Our boast (or our confidence) can never be on our own efforts when this truth is known. How can we count ourselves more significant than others when God humbled Himself til death on our behalf? How can we compare ourselves to others when the God of the universe was made less than angels so that we wouldn’t taste death (Hebrews 2:9)? If you need help remembering humility, look to Jesus who modeled humility in His incarnation (becoming a man), servant life (washing the feet of man), willful death on the cross, and gift of new life to those that deserved anything but.

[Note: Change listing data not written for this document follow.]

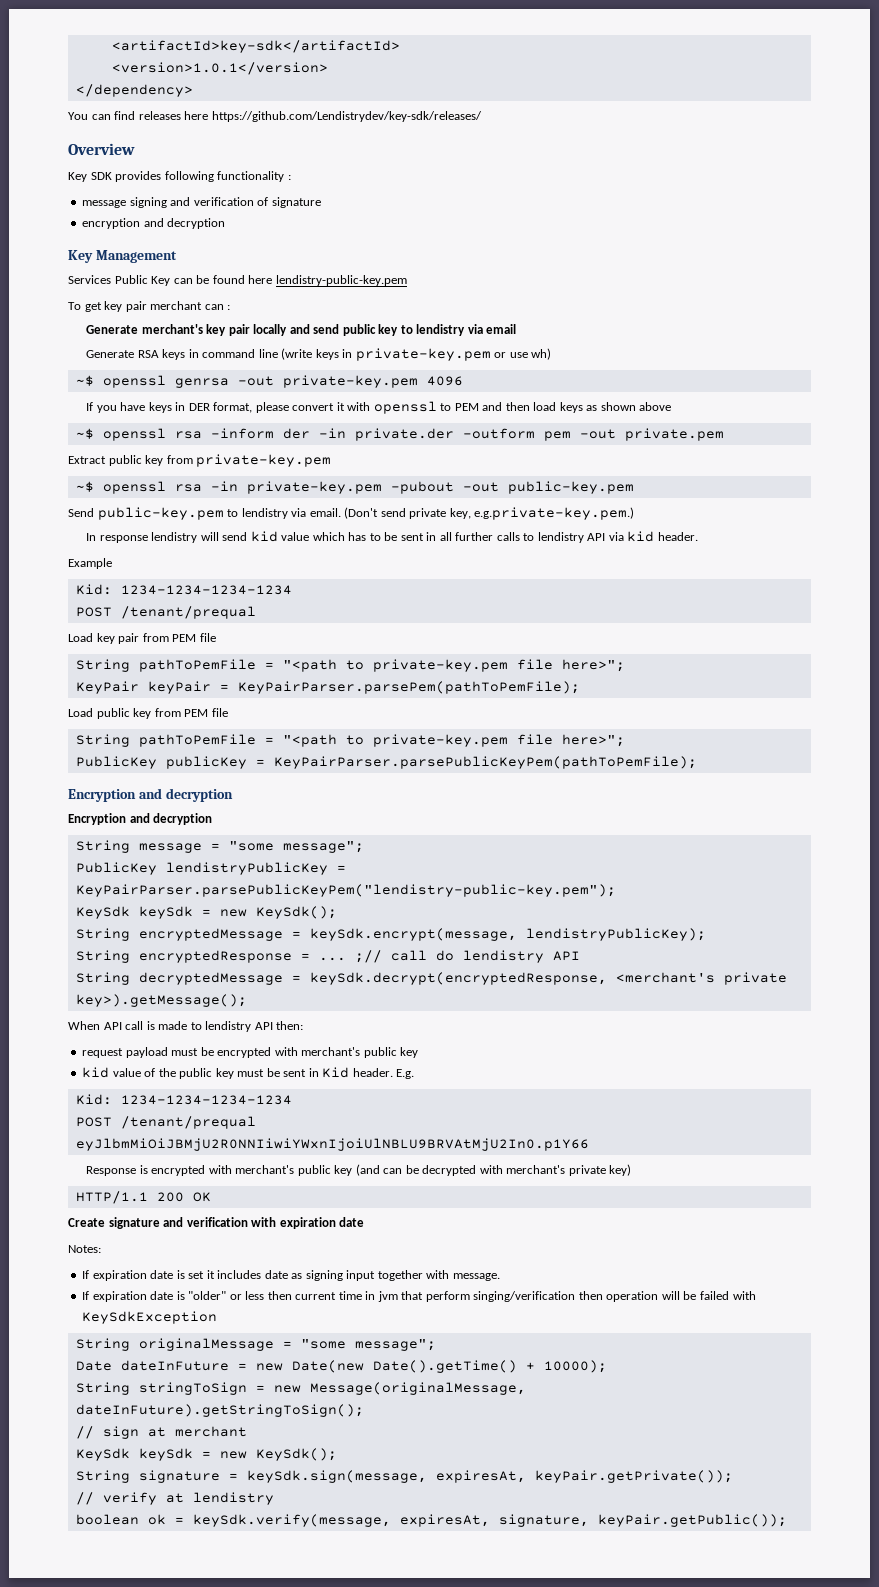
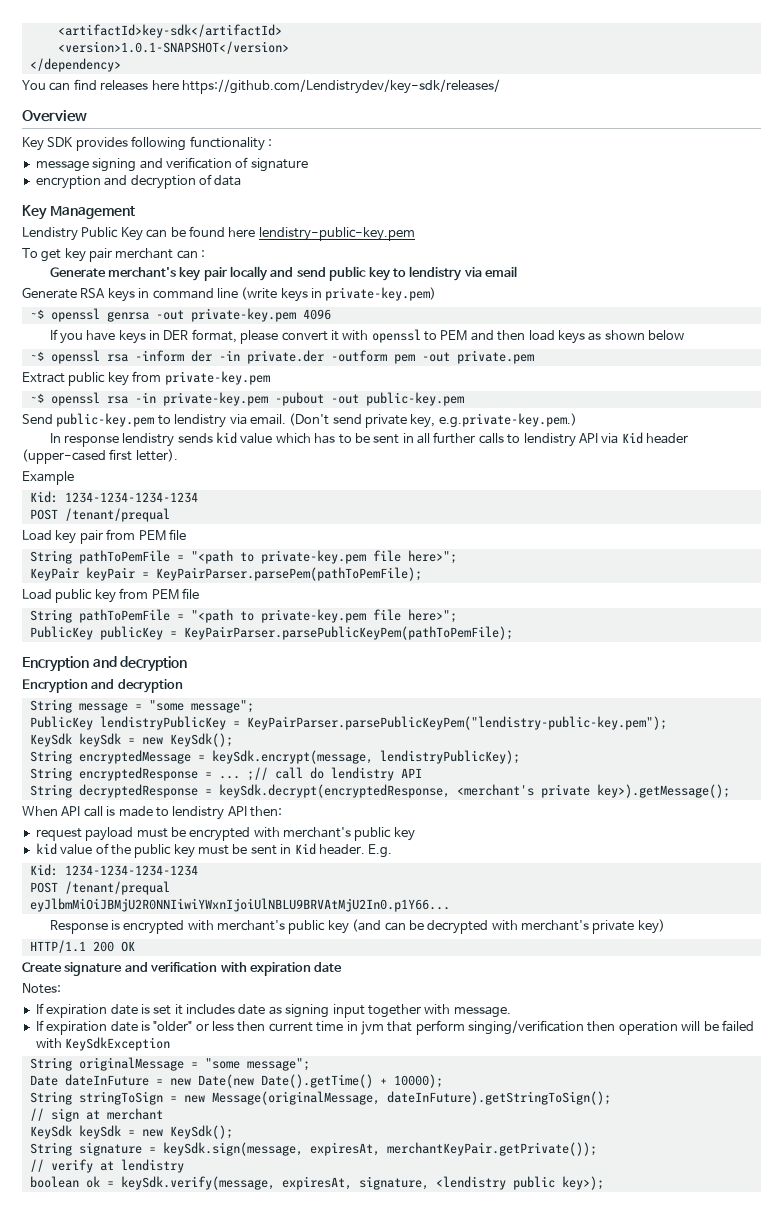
- <version>1.0.1</version>
+ <version>1.0.1-SNAPSHOT</version>
- encryption and decryption
+ encryption and decryption of data
- Services Public Key can be found here lendistry-public-key.pem
+ Lendistry Public Key can be found here lendistry-public-key.pem
- Generate RSA keys in command line (write keys in private-key.pem or use wh)
+ Generate RSA keys in command line (write keys in private-key.pem)
- If you have keys in DER format, please convert it with openssl to PEM and then load keys as shown above
+ If you have keys in DER format, please convert it with openssl to PEM and then load keys as shown below
- In response lendistry will send kid value which has to be sent in all further calls to lendistry API via kid header.
+ In response lendistry sends kid value which has to be sent in all further calls to lendistry API via Kid header (upper-cased first letter).
- String decryptedMessage = keySdk.decrypt(encryptedResponse, <merchant's private key>).getMessage();
+ String decryptedResponse = keySdk.decrypt(encryptedResponse, <merchant's private key>).getMessage();
- eyJlbmMiOiJBMjU2R0NNIiwiYWxnIjoiUlNBLU9BRVAtMjU2In0.p1Y66
+ eyJlbmMiOiJBMjU2R0NNIiwiYWxnIjoiUlNBLU9BRVAtMjU2In0.p1Y66...
- String signature = keySdk.sign(message, expiresAt, keyPair.getPrivate());
+ String signature = keySdk.sign(message, expiresAt, merchantKeyPair.getPrivate());
- boolean ok = keySdk.verify(message, expiresAt, signature, keyPair.getPublic());
+ boolean ok = keySdk.verify(message, expiresAt, signature, <lendistry public key>);

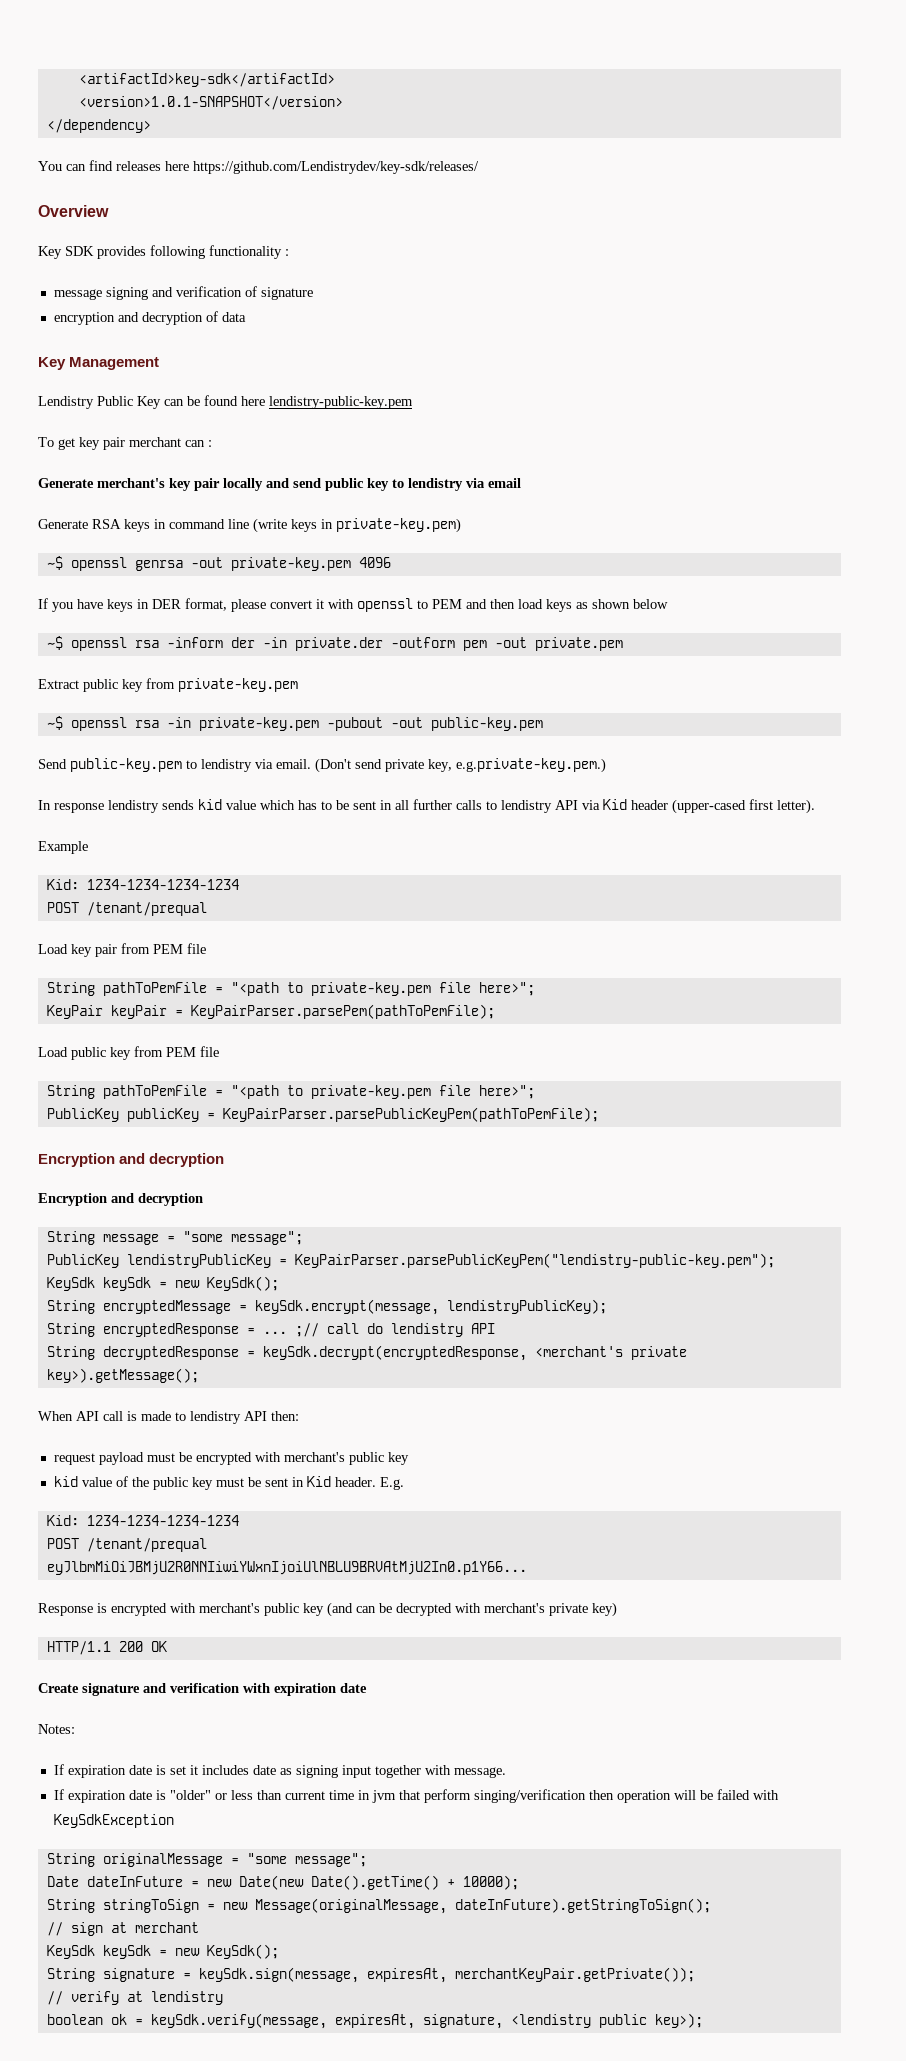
- If expiration date is "older" or less then current time in jvm that perform singing/verification then operation will be failed with KeySdkException
+ If expiration date is "older" or less than current time in jvm that perform singing/verification then operation will be failed with KeySdkException

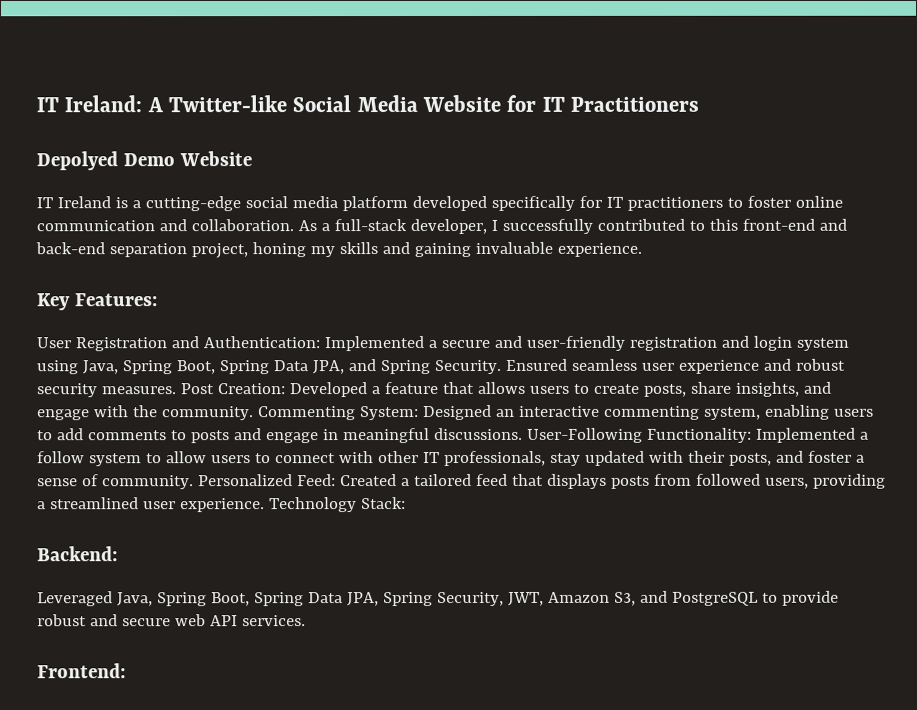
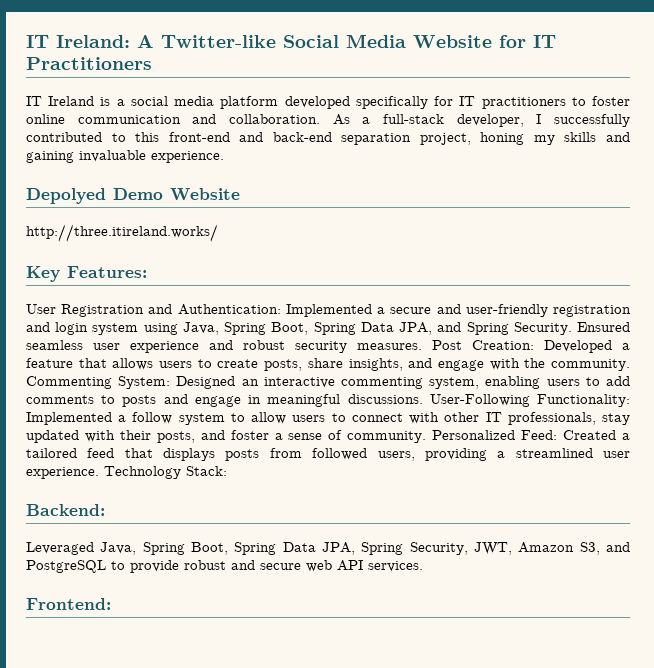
- Depolyed Demo Website
- IT Ireland is a cutting-edge social media platform developed specifically for IT practitioners to foster online communication and collaboration.
+ IT Ireland is a social media platform developed specifically for IT practitioners to foster online communication and collaboration.
+ Depolyed Demo Website
+ http://three.itireland.works/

3. Therefore God has highly exalted him and bestowed on him the name that is above every name, so that at the name of Jesus every knee should bow, in heaven and on earth and under the earth, and every tongue confess that Jesus Christ is Lord, to the glory of God the Father. -Philippians 2:9-11

Jesus sits as King and Lord over all the earth. His humility and submission to the Father has granted us access to God and because of Jesus, we are called sons and daughters. When we understand who we are as citizens of the Kingdom, we celebrate what God has done in Jesus and we become like Jesus in humility. Jesus loved those that seemed less significant and so we love others and count them as more significant. Jesus submitted to the Father’s will, even to death and so we submit to Jesus, putting our confidence in him.

Application

My problem is the fear that I can’t maintain the status I lay on myself. And the truth is, I can’t. I forget my ultimate identity in Christ and believe lies that I must earn status instead of resting in the status that I inherit in Christ. The irony is that the status that we claim in our highest pride is still so much lower than the status that we are given as sons and daughters of the King. Humility gives us the freedom to point to Christ’s strength and claim His perfection because our imperfection was nailed to the cross of Christ on Calvary (Colossians 2:13-14).

Action Steps

1. Repent: Personally evaluate yourself. Where do you feel most threatened by others? Where do you hope that others will fail so that you will have the best position or status? Where do you trust in your own abilities more than God’s and others? Acknowledge your pride and turn.

2. Confess: The hardest part for me was telling people about my pride. Talk to people you trust and admit that you are prideful. Ask for their wisdom, go to the person you covet and admit your sin against them. Bring all your works to the light so that they may be seen and carried out in God (John 3:21).

3. Believe: Build and disciple others in places where you are monopolized. Do you resist building up people to take your place? Take action in complimenting others and lifting them up when they do a good job. Take personal responsibility for your family on mission and the struggles others have. Ask for help often and welcome feedback. Take your job seriously and not yourself.